16. Februar 2012 | Themenbereich: Brandenburg, Innere Sicherheit | Drucken

Brandenburg hat mit einem Abschiebestopp für ausreisepflichtige Flüchtlinge aus Syrien auf die Eskalation von Willkür und Gewalt in dem Nahoststaat reagiert. Der Abschiebestopp gilt ab sofort bis zum 15. August dieses Jahres. Mit seiner Entscheidung nutzt Innenminister Dietmar Woidke das Recht der Länder, eigenständig bis zu sechsmonatige Abschiebestopps zu verhängen. Ein entsprechender Erlass des Innenministeriums wurde gestern an Brandenburgs Ausländerbehörden versandt. Zuvor hatte schon Schleswig-Holstein einen solchen Abschiebesstopp für syrische Flüchtlinge verfügt.

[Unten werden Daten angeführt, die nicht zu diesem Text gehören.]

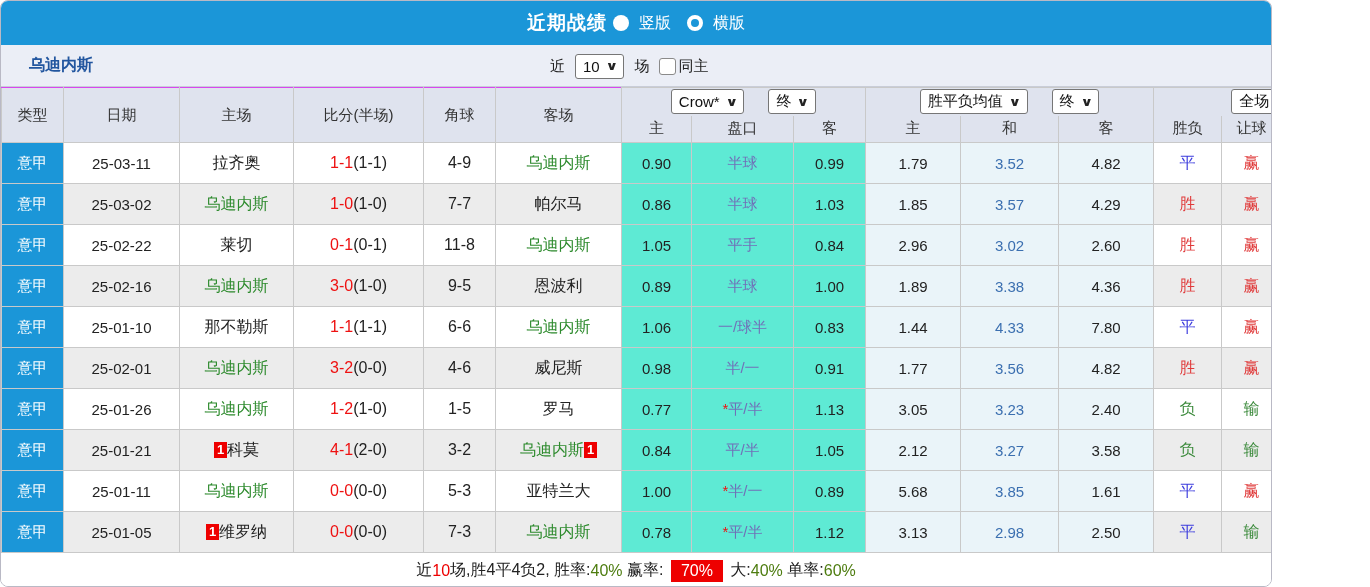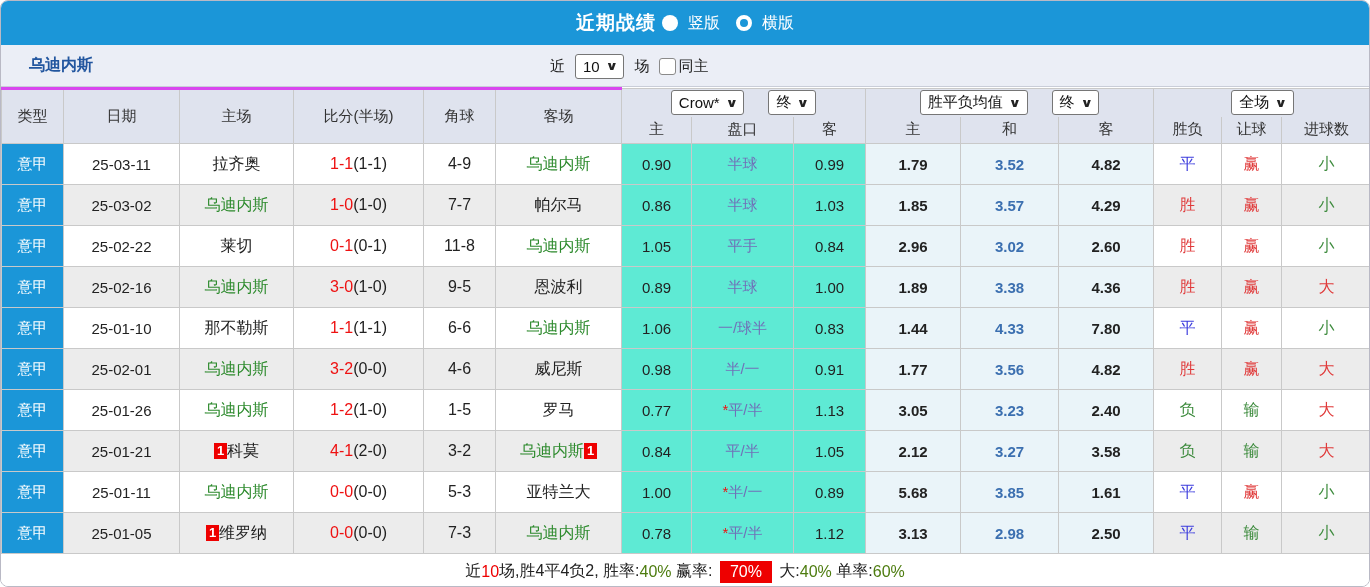"近期战绩" .page { width: 1370px -> 1272px }
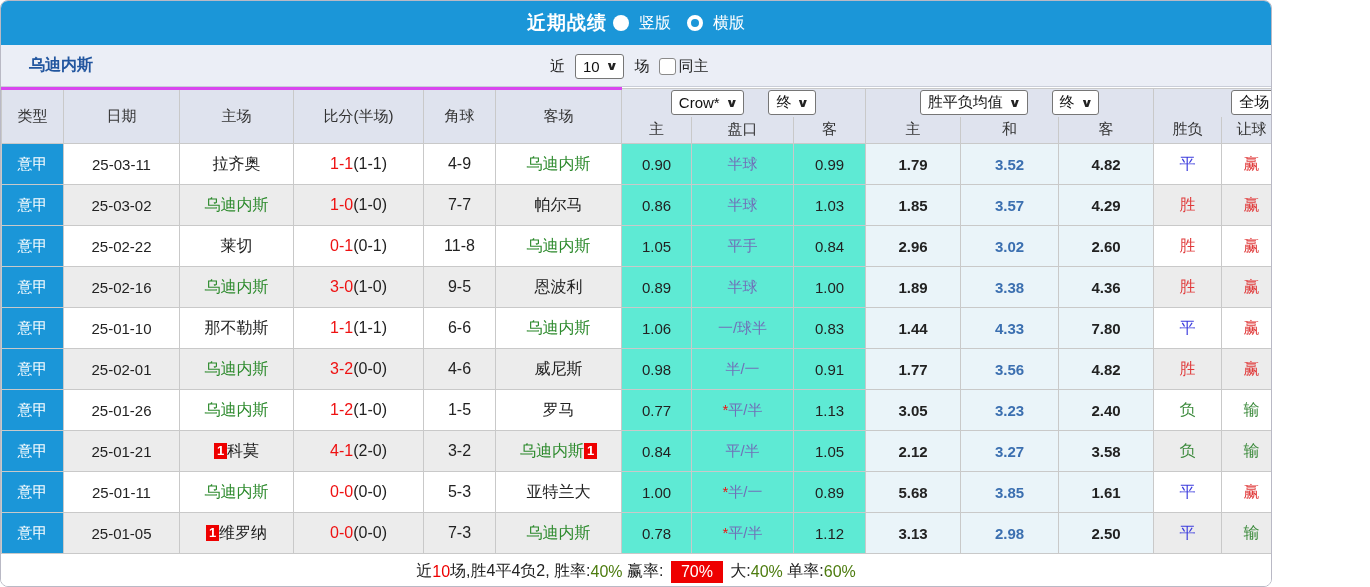"类型" thead td.span2 { border-top: 3px solid #d946ef -> 1px solid #d946ef }
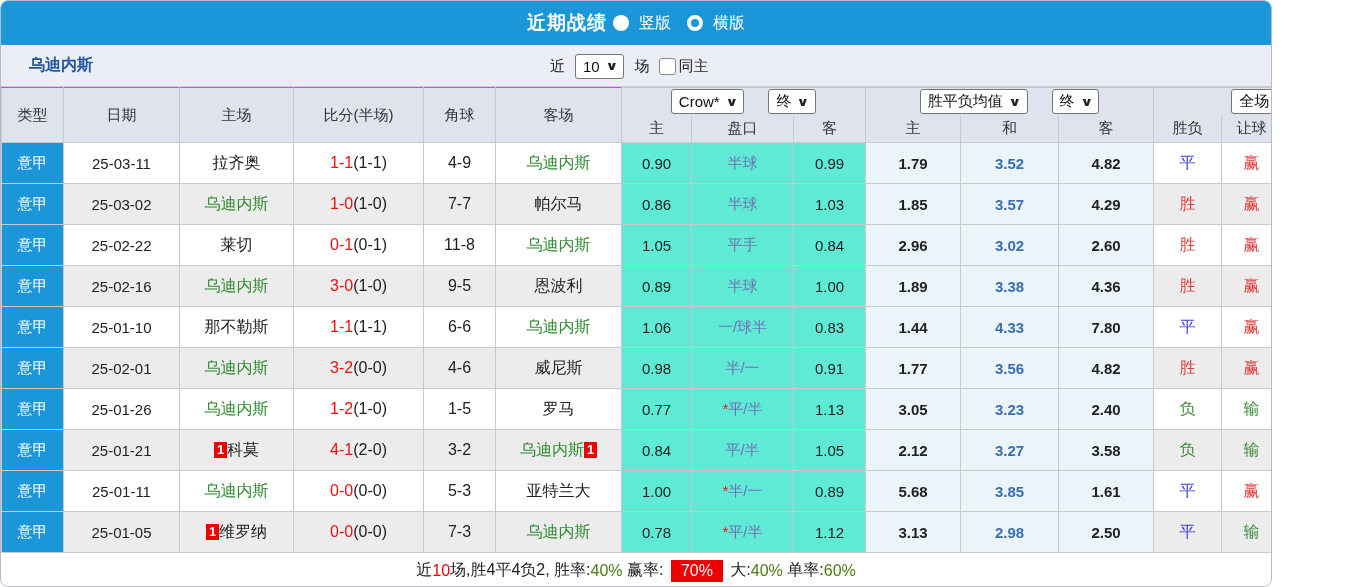"1.79" td.bg-lblue, tr.even td.bg-lblue { font-weight: bold -> none }
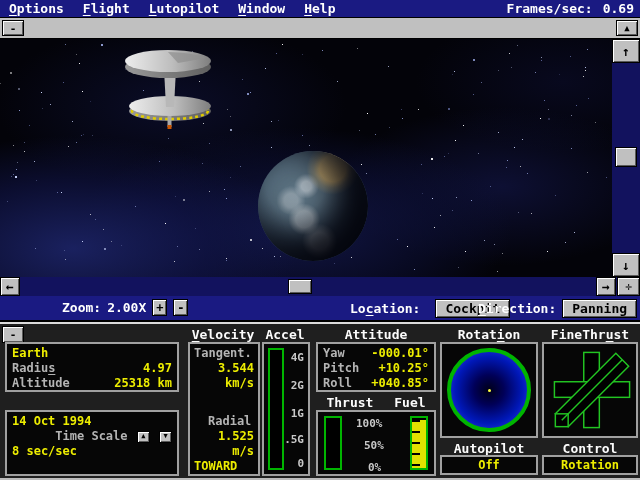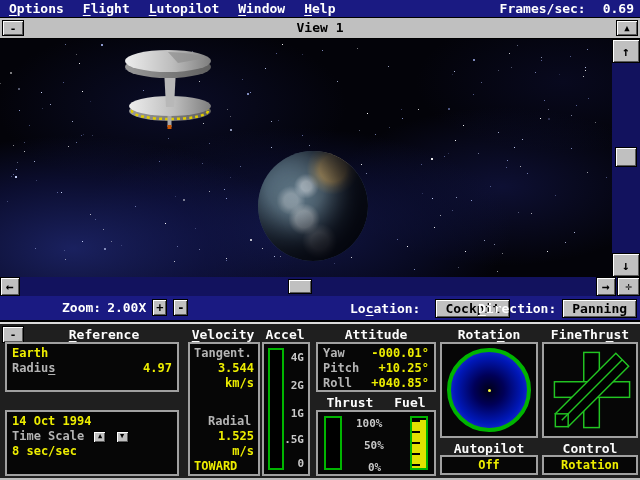"Frames/sec:" .frames { gap: 17px -> 10px }
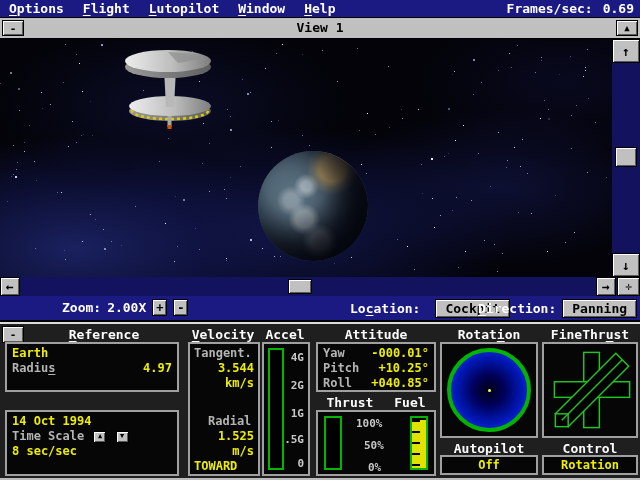"View 1" div.title { html: <div>View 1</div> -> none }
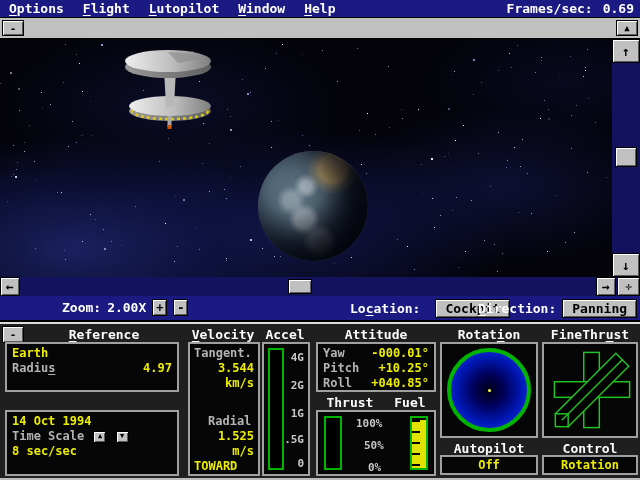"Reference" div.sec-header { html: <div><span></span><span>R</span><span>eference</span></div> -> none }
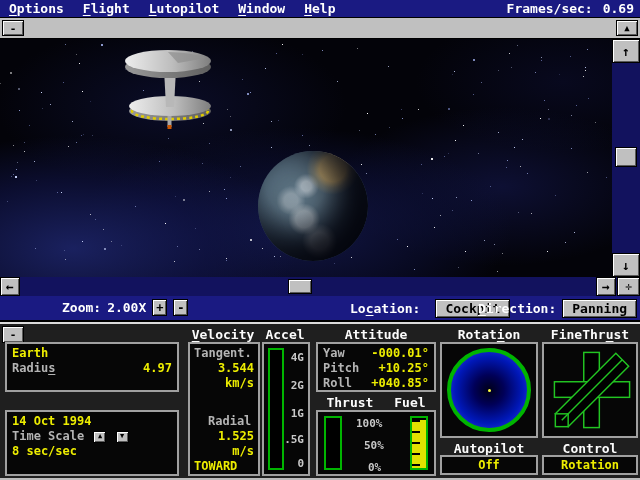"Altitude" div.rowf { html: none -> <div> <span><span>Altitude</span><span></span><span></span></span> <span>25318 km</span> </div> }
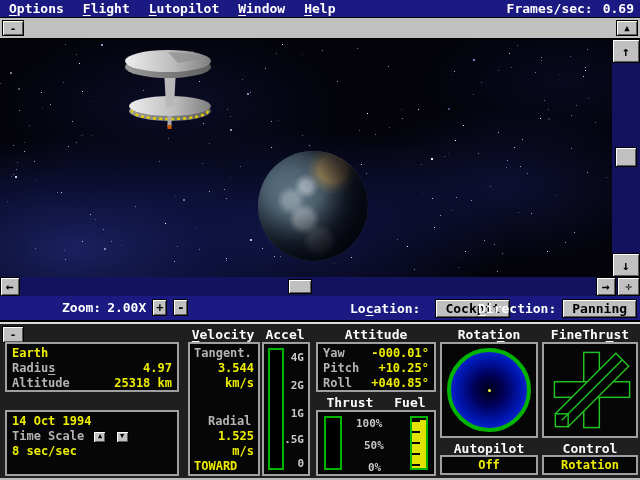"Time Scale" div { text-align: left -> right }
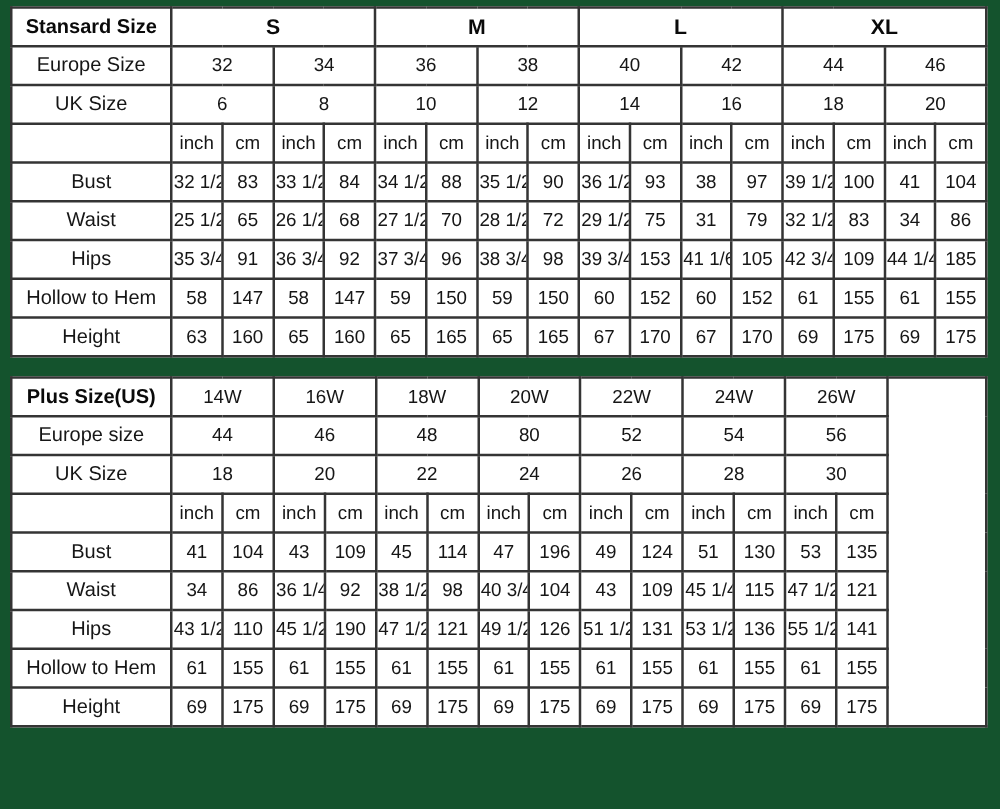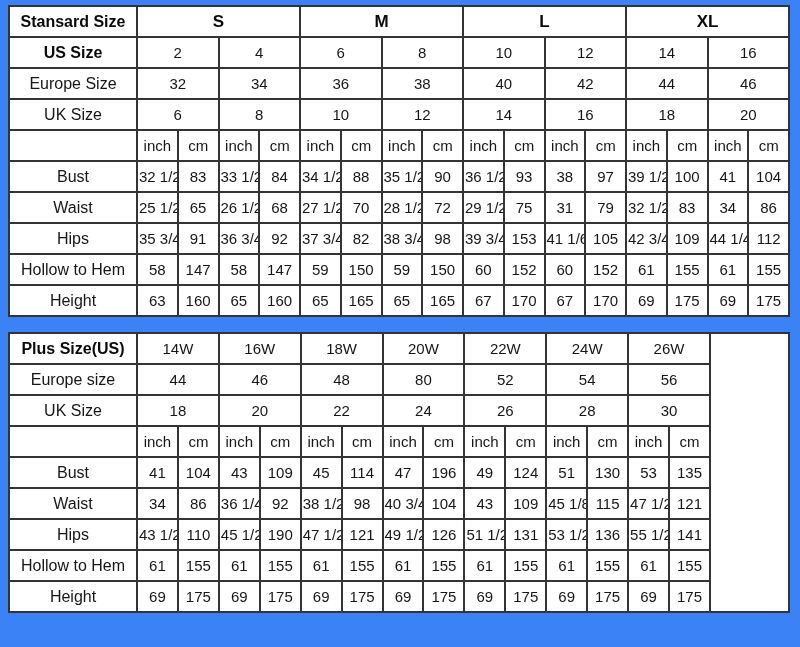"Stansard Size" .page { background: #3b82f6 -> #14532d }
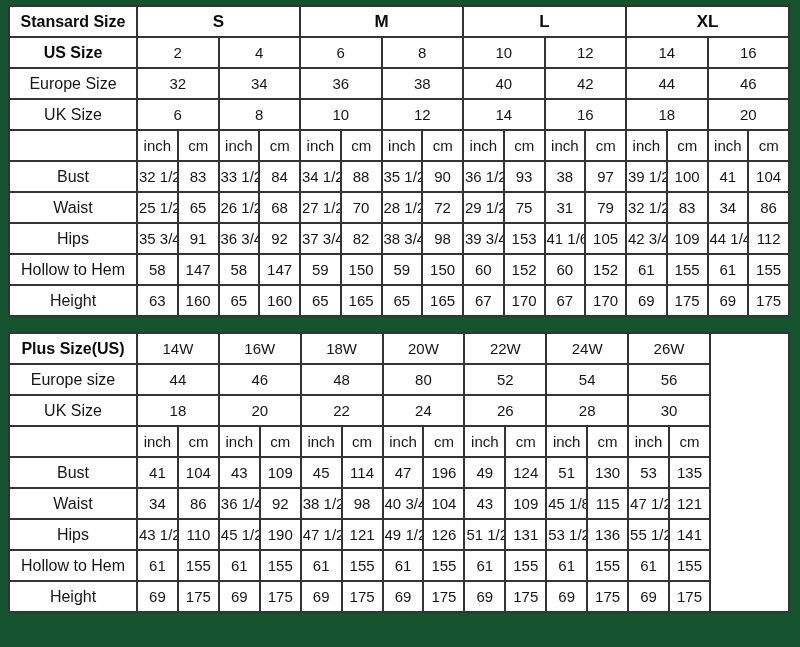"US Size" tr { html: <tr> <td>US Size</td> <td>2</td> <td>4</td> <td>6</td> <td>8</td> <td>10</td> <td>12</td> <td>14</td> <td>16</td> </tr> -> none }
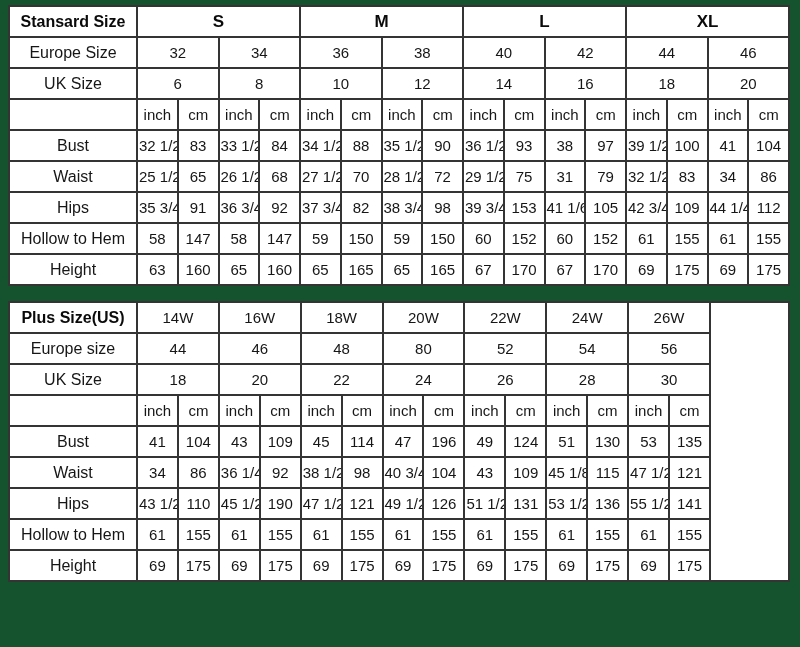"82" td { text: 82 -> 96 }
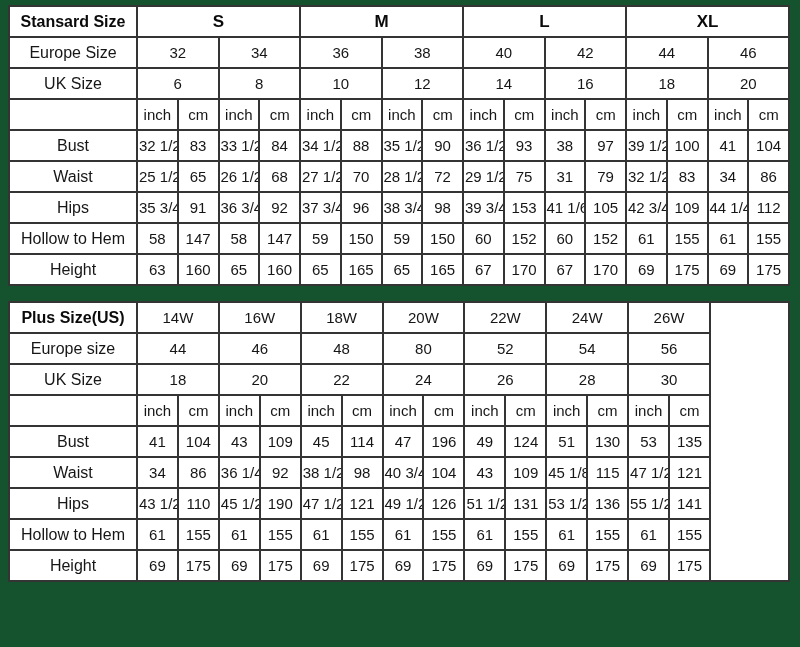"112" td { text: 112 -> 185 }
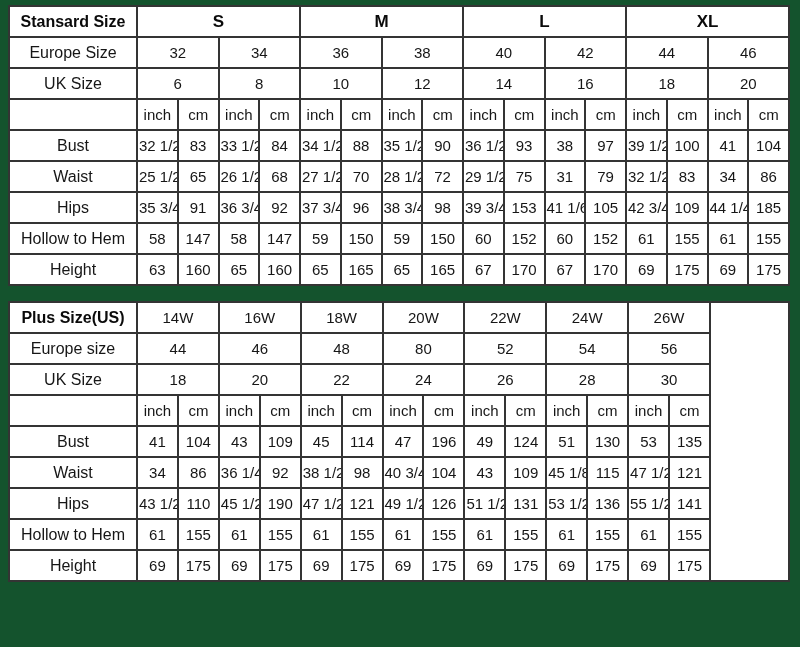"45 1/8" td { text: 1/8 -> 1/4 }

Woidke begründete den Schritt Brandenburgs mit den anhaltenden gewaltsamen Auseinandersetzungen in Syrien. „Angesichts der Lage in Syrien verbieten sich Abschiebungen derzeit schon aus humanitären Gründen. Wir können niemand in ein Land zurückschicken, in dem die Regierung mit Panzern und Artillerie auf Zivilisten schießen lässt“, erklärte Woidke am Donnerstag in Potsdam. „Mit dem formalen Abschiebestopp setzen wir ein klares politisches Signal und sorgen bei den betreffenden Flüchtlingen für Rechtssicherheit.“ Abschiebungen nach Syrien wurden schon seit dem letzten Jahr tatsächlich nicht durchgeführt. Der jetzt verfügte Abschiebestopp bedeutet jedoch ein höheres Maß an Rechtssicherheit für die Betreffenden.

In Brandenburgs zentraler Erstaufnahmeeinrichtung für Asylbewerber in Eisenhüttenstadt halten sich derzeit 24 Flüchtlinge aus Syrien auf. Im vergangenen Jahr wurden durch das dafür zuständige Bundesamt für Migration und Flüchtlinge (BAMF) in Brandenburg 100 Anträge syrischer Asylbewerber bearbeitet.